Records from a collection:

= Beginning of Section =

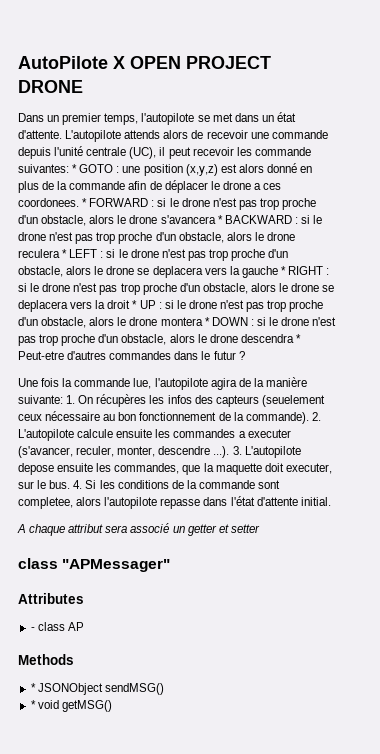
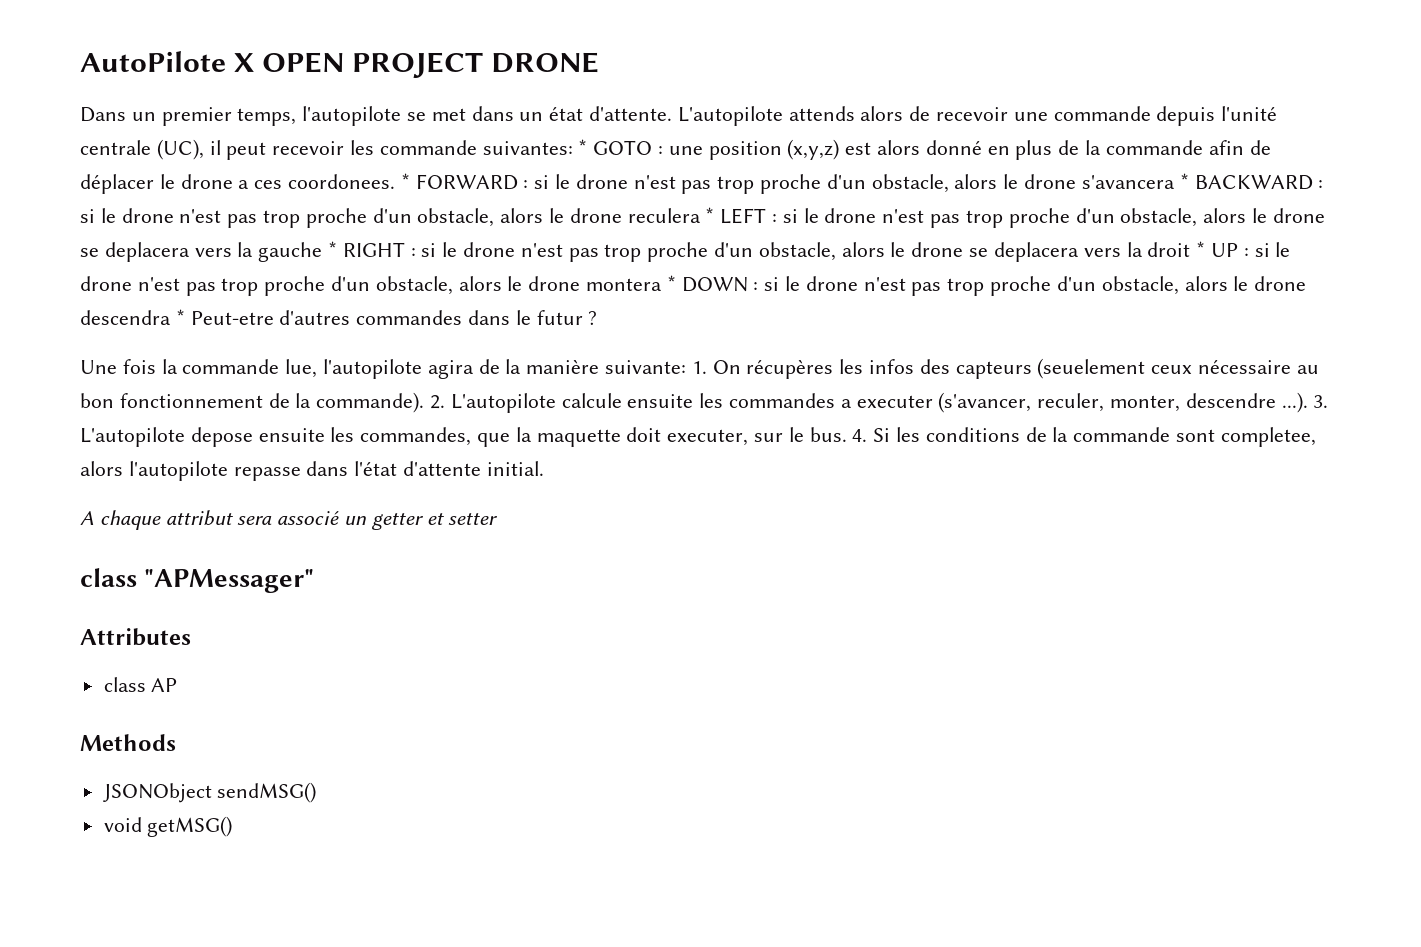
- - class AP
+ class AP
- * JSONObject sendMSG()
+ JSONObject sendMSG()
- * void getMSG()
+ void getMSG()

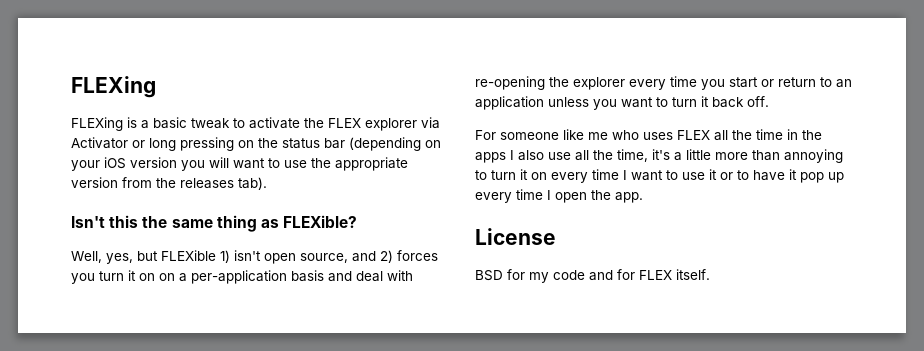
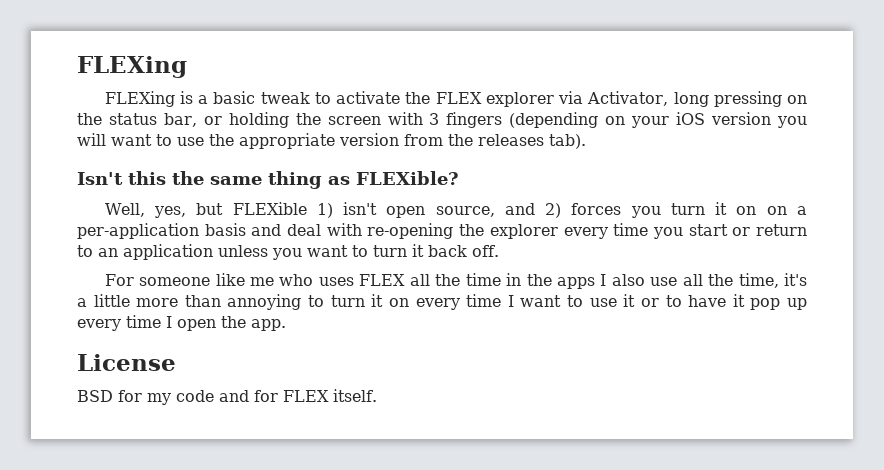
- FLEXing is a basic tweak to activate the FLEX explorer via Activator or long pressing on the status bar (depending on your iOS version you will want to use the appropriate version from the releases tab).
+ FLEXing is a basic tweak to activate the FLEX explorer via Activator, long pressing on the status bar, or holding the screen with 3 fingers (depending on your iOS version you will want to use the appropriate version from the releases tab).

= End of Section =

**Directions for this task**
Check each line above for the string "appropriate" and show the ones that have it.

**Answer**
- FLEXing is a basic tweak to activate the FLEX explorer via Activator or long pressing on the status bar (depending on your iOS version you will want to use the appropriate version from the releases tab).
+ FLEXing is a basic tweak to activate the FLEX explorer via Activator, long pressing on the status bar, or holding the screen with 3 fingers (depending on your iOS version you will want to use the appropriate version from the releases tab).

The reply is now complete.